To begin, the governor wants to make New Mexico the first state to use 100 percent renewable energy in government buildings, while at the same time adopting California’s strict automobile-emission standards. Adding even more ambition to this costly agenda, he wants to require that utility companies produce 15 percent of their energy through renewable resources by 2015 and 25 percent by 2020. Considering that only 6 percent of the nation’s energy production is renewable, with half of that hydroelectric, New Mexico’s utilities will face an almost impossible task of expanding solar- and wind-power generation to fulfill this mandate. That is, if the legislature follows Richardson’s lead.
In all fairness to the governor, his big-government agenda does have a silver lining: eminent-domain reform.
Last year, the Rio Grande Foundation criticized Richardson for vetoing legislation that would have offered some limited protection for property owners from eminent domain. To his credit, Richardson promptly charged a task force with drawing up reforms that, in the words of the governor, are “realistic, and will not prevent municipalities from cleaning up nuisance properties that place communities at risk.” The task force did not disappoint. Its solid set of recommendations will not, in its own words, “limit governments’ traditional use of eminent domain to condemn property for the public use, such as widening roads or to build schools, but would bar the taking of private property for economic development.”

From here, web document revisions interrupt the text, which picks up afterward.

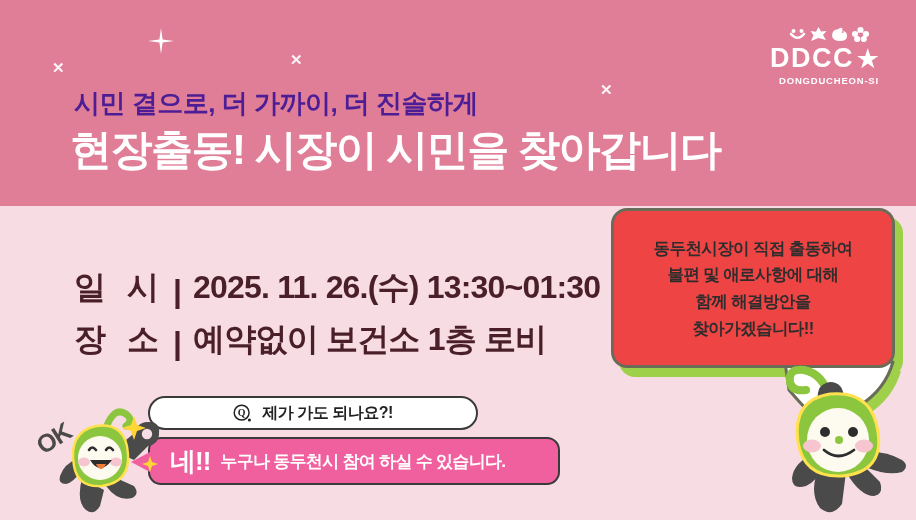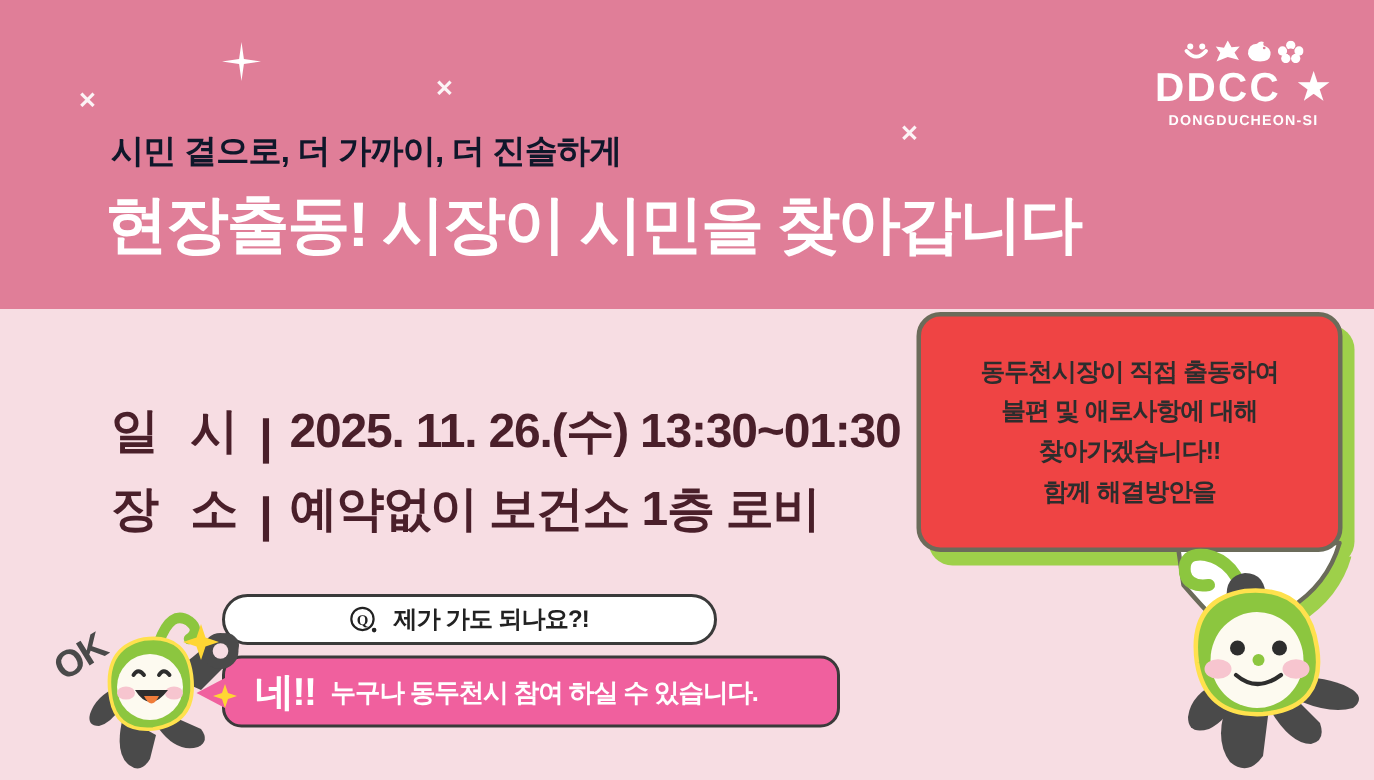--- a/index.html
+++ b/index.html
@@ -51,36 +51,36 @@
     margin-bottom:3px;
   }
   #logo-icons svg { display:block; }
   #logo-mark {
     font-size:27px;
     font-weight:800;
     letter-spacing:1.5px;
     line-height:1;
     display:flex;
     align-items:center;
-    gap:11px;
+    gap:3px;
   }
   #logo-sub {
     font-size:9.5px;
     font-weight:700;
     letter-spacing:.8px;
     margin-top:4px;
     line-height:1;
   }
 
   #subtitle {
     position:absolute;
     left:74px; top:86px;
-    font-size:22px;
-    font-weight:800;
-    color:#0f172a;
+    font-size:26px;
+    font-weight:800;
+    color:#4c1d95;
     letter-spacing:-0.5px;
     white-space:nowrap;
   }
   #headline {
     position:absolute;
     left:70px; top:122px;
     font-size:42px;
     font-weight:800;
     color:#ffffff;
     letter-spacing:-1.5px;
@@ -290,22 +290,22 @@
 
   <div id="bubble-main">
     <div id="bubble-main-shadow"></div>
     <svg id="bubble-tail" width="120" height="64" viewBox="0 0 120 64">
       <path d="M4 2 L112 2 Q104 30 78 46 Q58 58 30 54 Q20 44 8 30 Z" fill="#9ed04a" transform="translate(8,9)"></path>
       <path d="M4 2 L112 2 Q104 30 78 46 Q58 58 30 54 Q20 44 8 30 Z" fill="#ffffff" stroke="#6b6b5a" stroke-width="3" stroke-linejoin="round"></path>
     </svg>
     <div id="bubble-main-box">
       <div class="bubble-main-line">동두천시장이 직접 출동하여</div>
       <div class="bubble-main-line">불편 및 애로사항에 대해</div>
+      <div class="bubble-main-line">함께 해결방안을</div>
       <div class="bubble-main-line">찾아가겠습니다!!</div>
-      <div class="bubble-main-line">함께 해결방안을</div>
     </div>
   </div>
 
   <div id="bubble-q">
     <svg id="q-icon" viewBox="0 0 22 22">
       <circle cx="10" cy="10" r="8.6" fill="none" stroke="#222" stroke-width="1.7"></circle>
       <text x="10" y="14.4" font-family="Liberation Serif, serif" font-size="11.5" font-weight="700" fill="#222" text-anchor="middle">Q</text>
       <circle cx="19" cy="18.6" r="1.8" fill="#222"></circle>
     </svg>
     <span id="q-text">제가 가도 되나요?!</span>

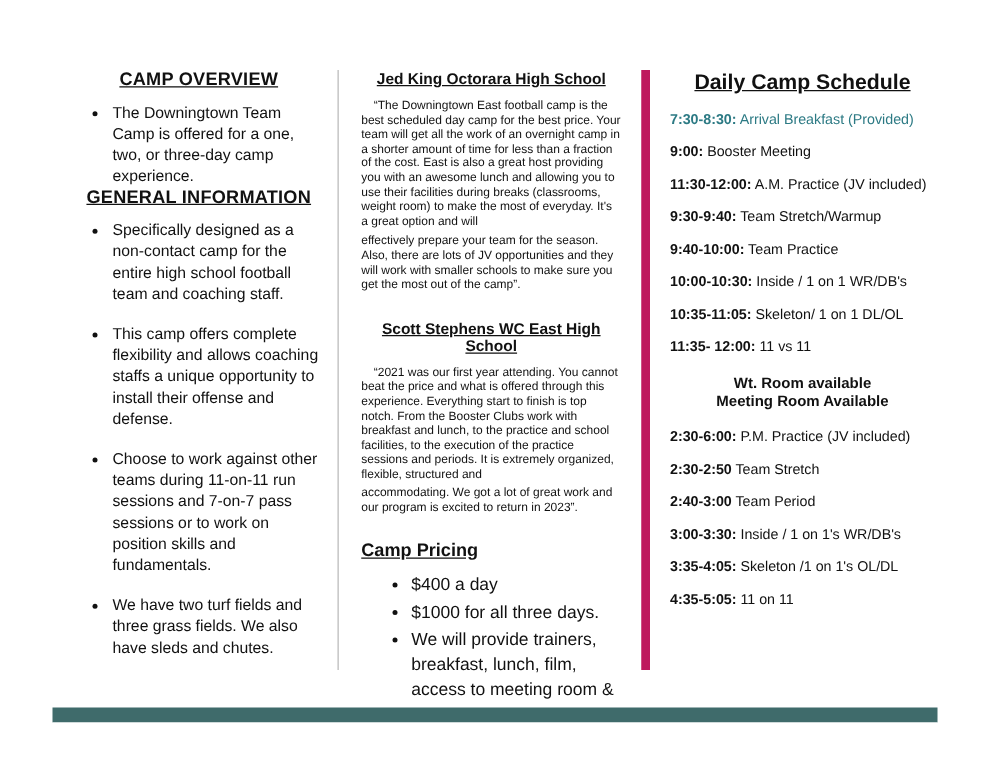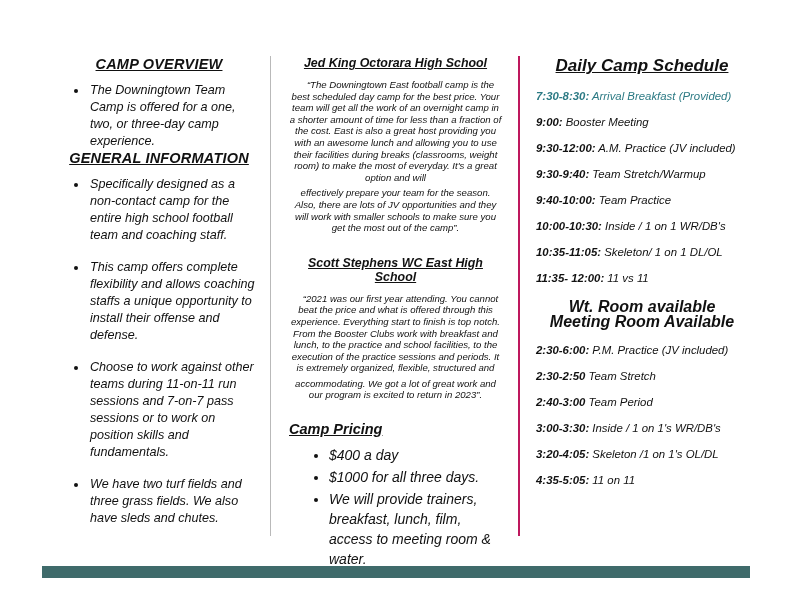--- a/index.html
+++ b/index.html
@@ -24,31 +24,30 @@
     position: absolute;
     left: 52px;
     top: 56px;
     width: 700px;
     height: 480px;
     display: flex;
     align-items: stretch;
   }
   .col {
     box-sizing: border-box;
-    font-style: italic;
   }
   .col-1 {
     width: 218px;
     padding: 0 14px 0 10px;
   }
   .col-2 {
     width: 250px;
     padding: 0 16px 0 18px;
     border-left: 1px solid #b9b9b9;
-    border-right: 2px solid #be185d;
+    border-right: 7px solid #be185d;
   }
   .col-3 {
     width: 232px;
     padding: 0 4px 0 16px;
   }
 
   h2.heading {
     font-size: 14.5px;
     font-weight: bold;
     text-decoration: underline;
@@ -78,21 +77,21 @@
     margin-bottom: 4px;
   }
   .gi-heading {
     margin-top: 18px;
     margin-bottom: 13px;
   }
 
   .quote {
     font-size: 9.6px;
     line-height: 11.6px;
-    text-align: center;
+    text-align: left;
     margin: 0 0 4px 0;
     text-indent: 10px;
   }
   .quote.second {
     margin-top: 2px;
   }
   .school-head {
     font-size: 12.4px;
     font-weight: bold;
     text-decoration: underline;
@@ -138,21 +137,21 @@
     margin-top: 25px;
   }
   .sched-row.teal {
     color: #2c7a84;
   }
   .sched-row.teal .t {
     font-weight: bold;
   }
   .room-block {
     text-align: center;
-    font-size: 16px;
+    font-size: 12px;
     font-weight: bold;
     line-height: 15px;
     margin: 14px 0 14px 0;
   }
 
   .footer-bar {
     position: absolute;
     left: 42px;
     top: 566px;
     width: 708px;
@@ -208,21 +207,21 @@
     <div class="col col-3">
       <h2 class="sched-title">Daily Camp Schedule</h2>
 
       <div class="sched-row teal">
         <span class="t">7:30-8:30:</span><span> Arrival Breakfast (Provided)</span>
       </div>
       <div class="sched-row">
         <span class="t">9:00:</span><span> Booster Meeting</span>
       </div>
       <div class="sched-row">
-        <span class="t">9:30-12:00:</span><span> A.M. Practice (JV included)</span>
+        <span class="t">11:30-12:00:</span><span> A.M. Practice (JV included)</span>
       </div>
       <div class="sched-row">
         <span class="t">9:30-9:40:</span><span> Team Stretch/Warmup</span>
       </div>
       <div class="sched-row">
         <span class="t">9:40-10:00:</span><span> Team Practice</span>
       </div>
       <div class="sched-row">
         <span class="t">10:00-10:30:</span><span> Inside / 1 on 1 WR/DB's</span>
       </div>
@@ -244,21 +243,21 @@
       <div class="sched-row">
         <span class="t">2:30-2:50</span><span> Team Stretch</span>
       </div>
       <div class="sched-row">
         <span class="t">2:40-3:00</span><span> Team Period</span>
       </div>
       <div class="sched-row">
         <span class="t">3:00-3:30:</span><span> Inside / 1 on 1's WR/DB's</span>
       </div>
       <div class="sched-row">
-        <span class="t">3:20-4:05:</span><span> Skeleton /1 on 1's OL/DL</span>
+        <span class="t">3:35-4:05:</span><span> Skeleton /1 on 1's OL/DL</span>
       </div>
       <div class="sched-row">
         <span class="t">4:35-5:05:</span><span> 11 on 11</span>
       </div>
     </div>
 
   </div>
 
   <div class="footer-bar"></div>
   <div class="footer-bar-2"></div>

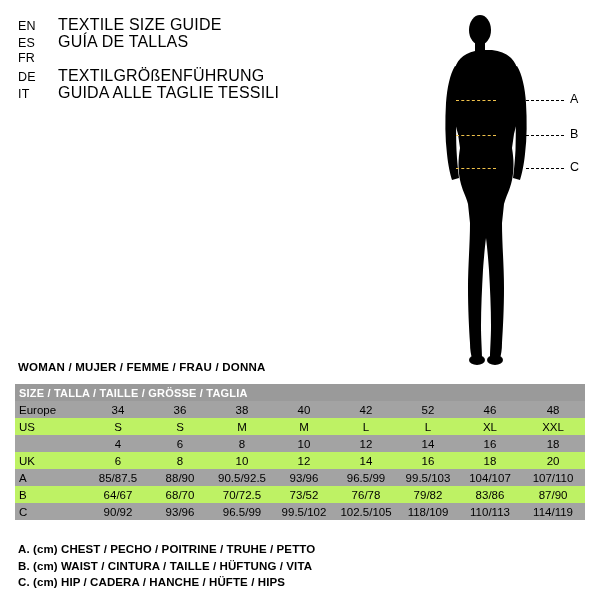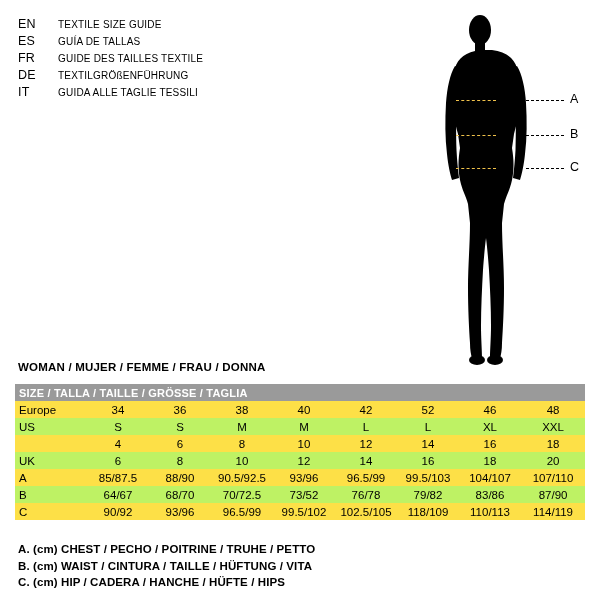--- a/index.html
+++ b/index.html
@@ -35,21 +35,21 @@
     line-height: 17px;
     font-size: 12.5px;
     letter-spacing: 0.2px;
   }
   .lang-code {
     width: 40px;
     flex: 0 0 40px;
     font-size: 12.5px;
   }
   .lang-text {
-    font-size: 10px;
+    font-size: 16px;
     white-space: nowrap;
   }
 
   
   .figure-wrap {
     position: absolute;
     left: 430px;
     top: 8px;
     width: 160px;
     height: 360px;
@@ -102,21 +102,21 @@
     padding: 0 4px;
     vertical-align: middle;
   }
   .row-head td {
     background: #9a9a9a;
     color: #ffffff;
     font-weight: bold;
     font-size: 11px;
     letter-spacing: 0.2px;
   }
-  .row-shaded td { background: #fde047; }
+  .row-shaded td { background: #a3a3a3; }
   .row-plain td { background: #bef264; }
   .col-label {
     width: 72px;
     text-align: left;
     padding-left: 6px;
   }
   .cell { text-align: center; }
 
   
   .notes {
@@ -141,21 +141,20 @@
     <div class="lang-row">
       <span class="lang-code">EN</span>
       <span class="lang-text">TEXTILE SIZE GUIDE</span>
     </div>
     <div class="lang-row">
       <span class="lang-code">ES</span>
       <span class="lang-text">GUÍA DE TALLAS</span>
     </div>
     <div class="lang-row">
       <span class="lang-code">FR</span>
-      <span class="lang-text">GUIDE DES TAILLES TEXTILE</span>
     </div>
     <div class="lang-row">
       <span class="lang-code">DE</span>
       <span class="lang-text">TEXTILGRÖßENFÜHRUNG</span>
     </div>
     <div class="lang-row">
       <span class="lang-code">IT</span>
       <span class="lang-text">GUIDA ALLE TAGLIE TESSILI</span>
     </div>
   </div>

Richardson has endorsed the task force’s recommendations and is introducing legislation in the 2007 session that will at last protect New Mexico property owners.
Only time will tell if Richardson can leverage his Hispanic heritage and his image as a tax cutter — along with what will hopefully be a successful effort to reform New Mexico’s eminent-domain laws — to generate a successful run for national office in 2008. But let there be no doubt about it: Bill Richardson is a big spender, and that’s not likely to change if he’s elected president.